* _PROBLEM TO WORK ON_: Go over the listing below line by line, and return each one holding the string "ZÜNDAPP".

=== Begin Enclosure ===

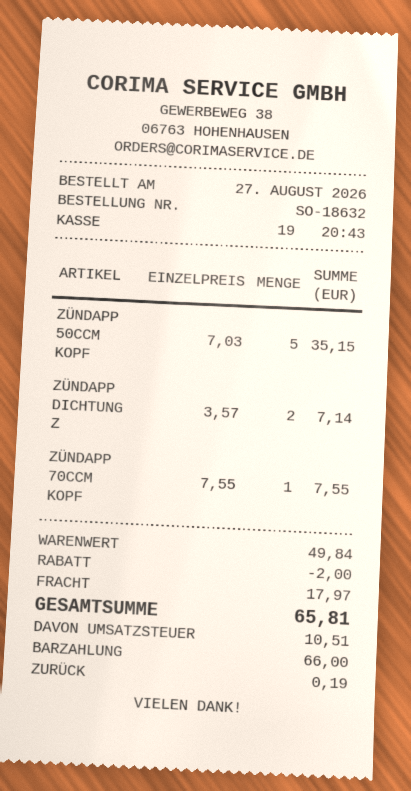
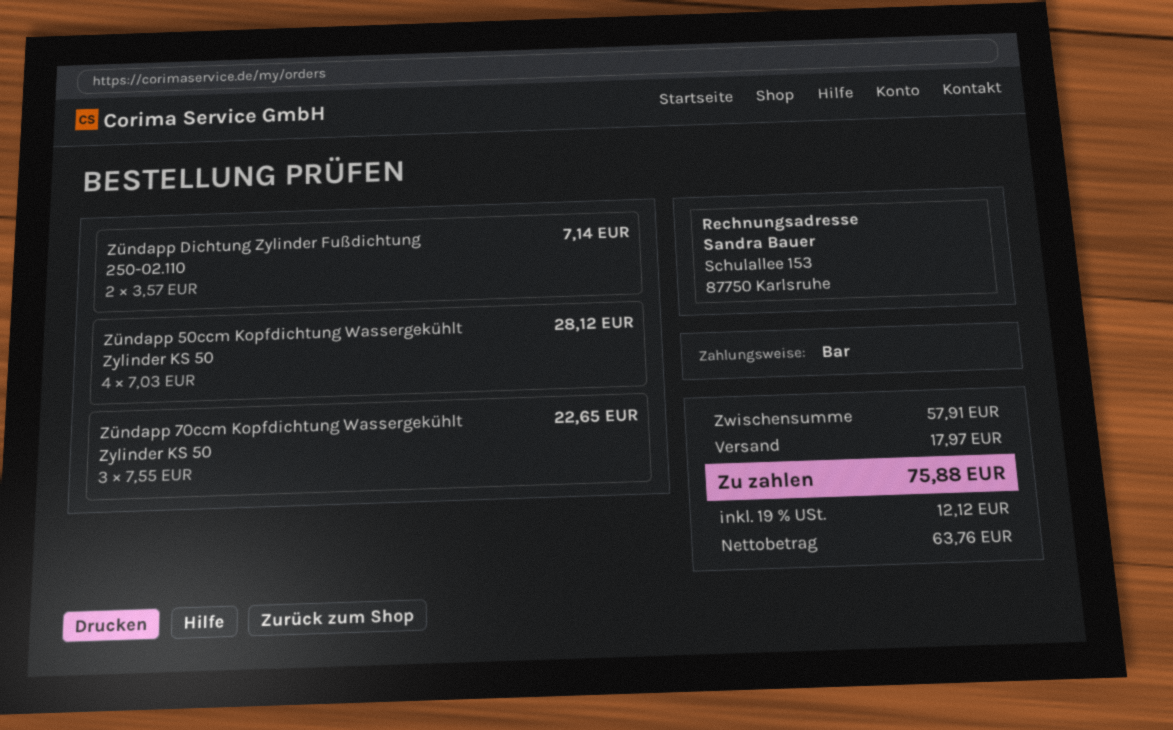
ZÜNDAPP 50CCM KOPF: 5 x 7.03 = 35.15 -> 4 x 7.03 = 28.12
ZÜNDAPP 70CCM KOPF: 1 x 7.55 = 7.55 -> 3 x 7.55 = 22.65
subtotal: 49.84 -> 57.91
discount: 2.00 -> none
tax: 10.51 -> 12.12
total: 65.81 -> 75.88

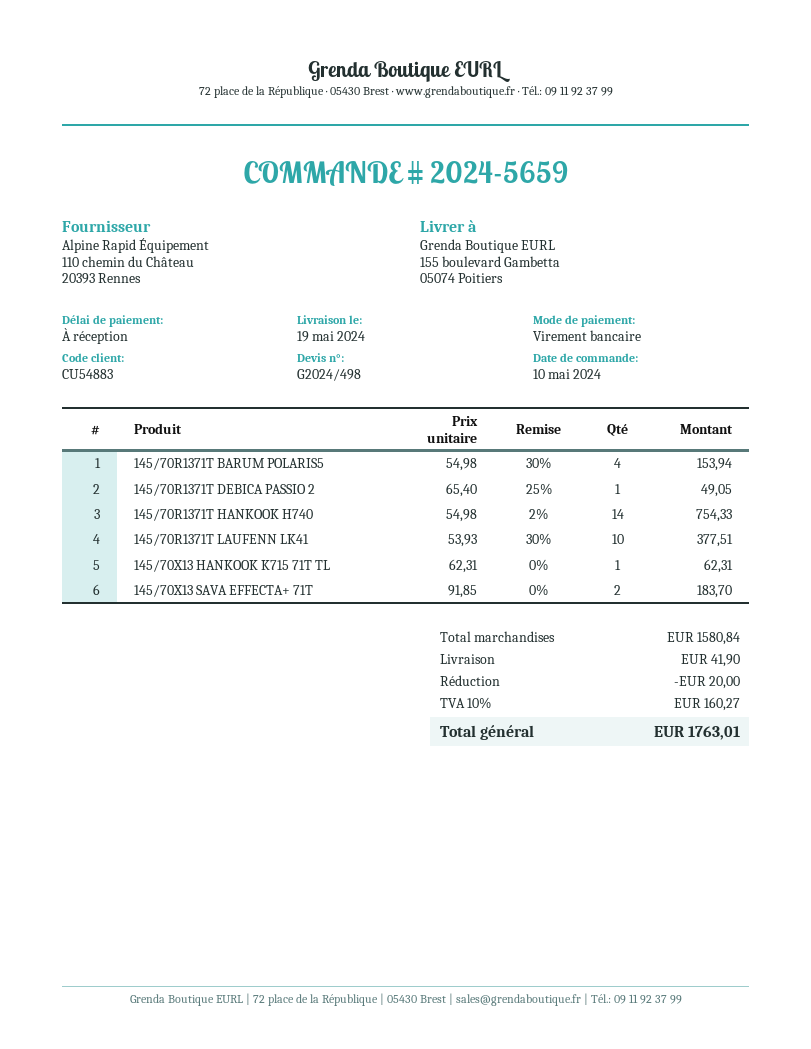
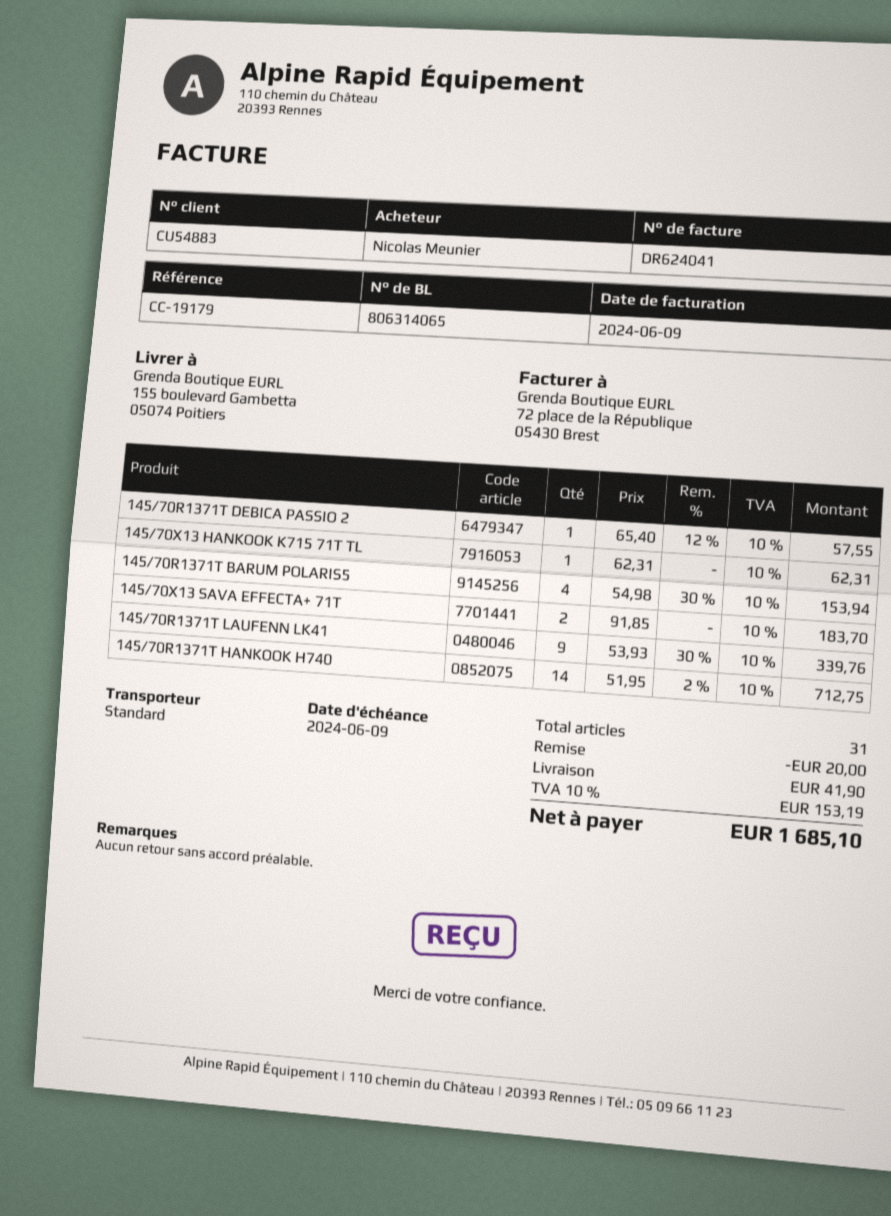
145/70R1371T DEBICA PASSIO 2: 1 x 65.40 - 25% = 49.05 -> 1 x 65.40 - 12% = 57.55
145/70R1371T HANKOOK H740: 14 x 54.98 - 2% = 754.33 -> 14 x 51.95 - 2% = 712.75
145/70R1371T LAUFENN LK41: 10 x 53.93 - 30% = 377.51 -> 9 x 53.93 - 30% = 339.76
tax: 10% = 160.27 -> 10% = 153.19
total: 1763.01 -> 1685.10

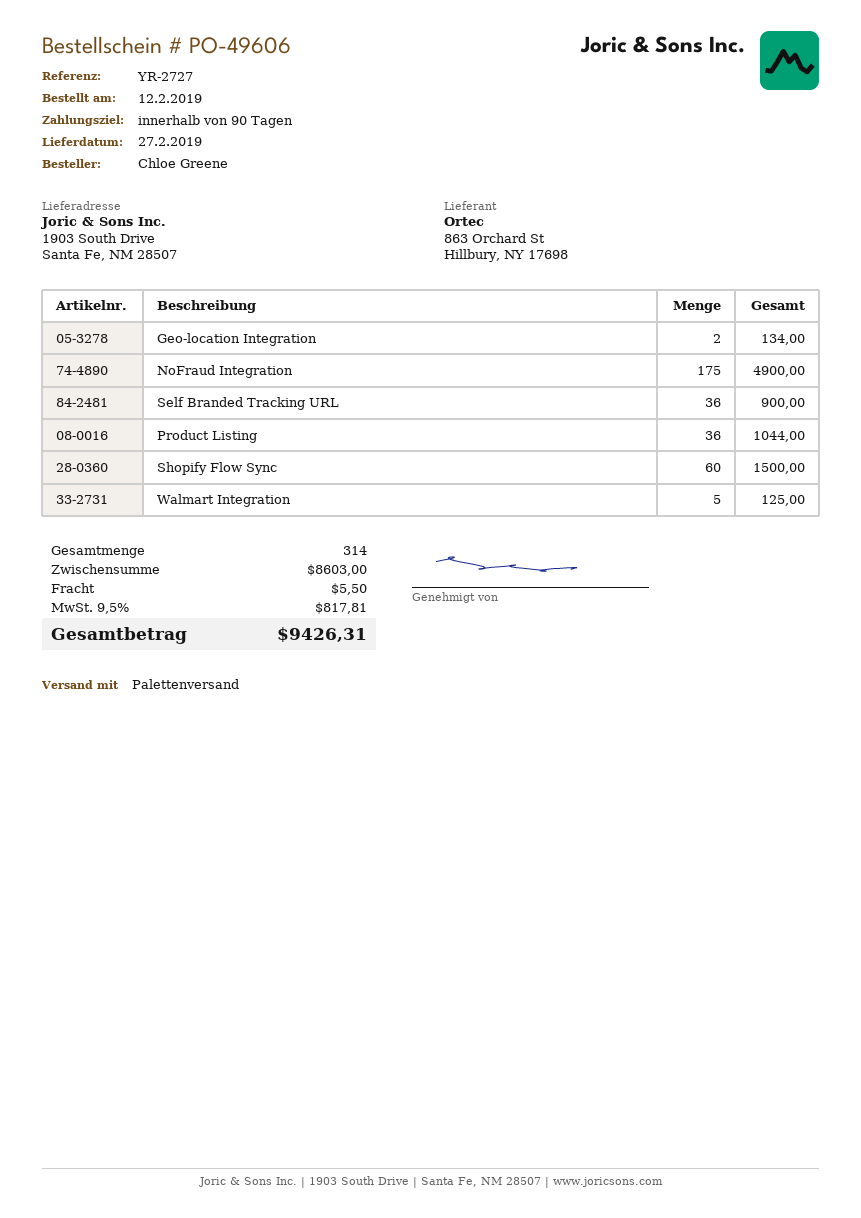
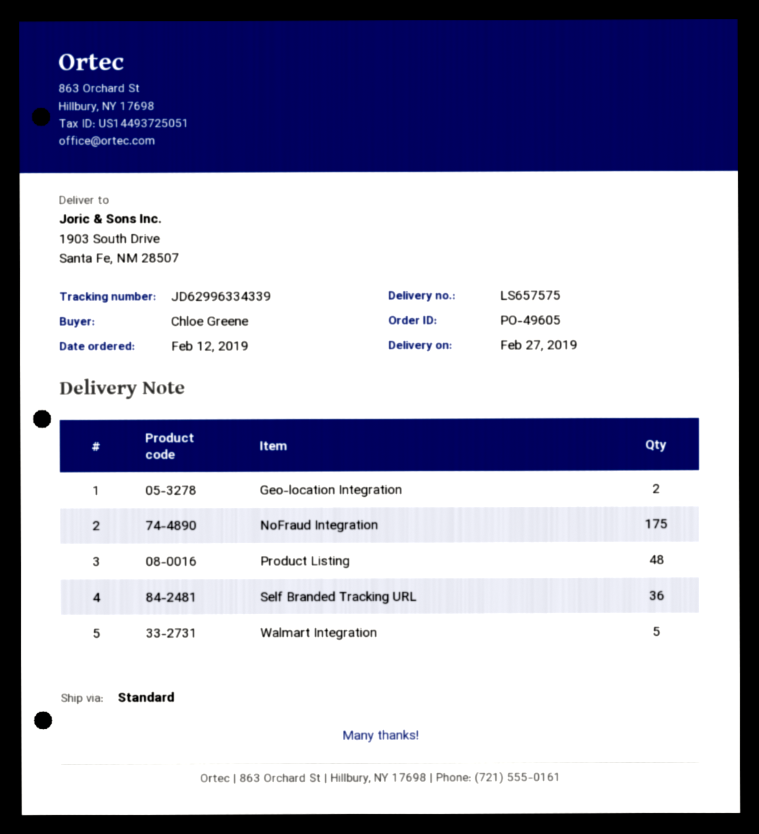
order number: PO-49606 -> PO-49605
shipping method: pallet freight -> standard
Product Listing: 36 -> 48
Shopify Flow Sync: 60 -> none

=== End Enclosure ===

* _EXERCISE RESULT_:
ZÜNDAPP 50CCM KOPF: 5 x 7.03 = 35.15 -> 4 x 7.03 = 28.12
ZÜNDAPP 70CCM KOPF: 1 x 7.55 = 7.55 -> 3 x 7.55 = 22.65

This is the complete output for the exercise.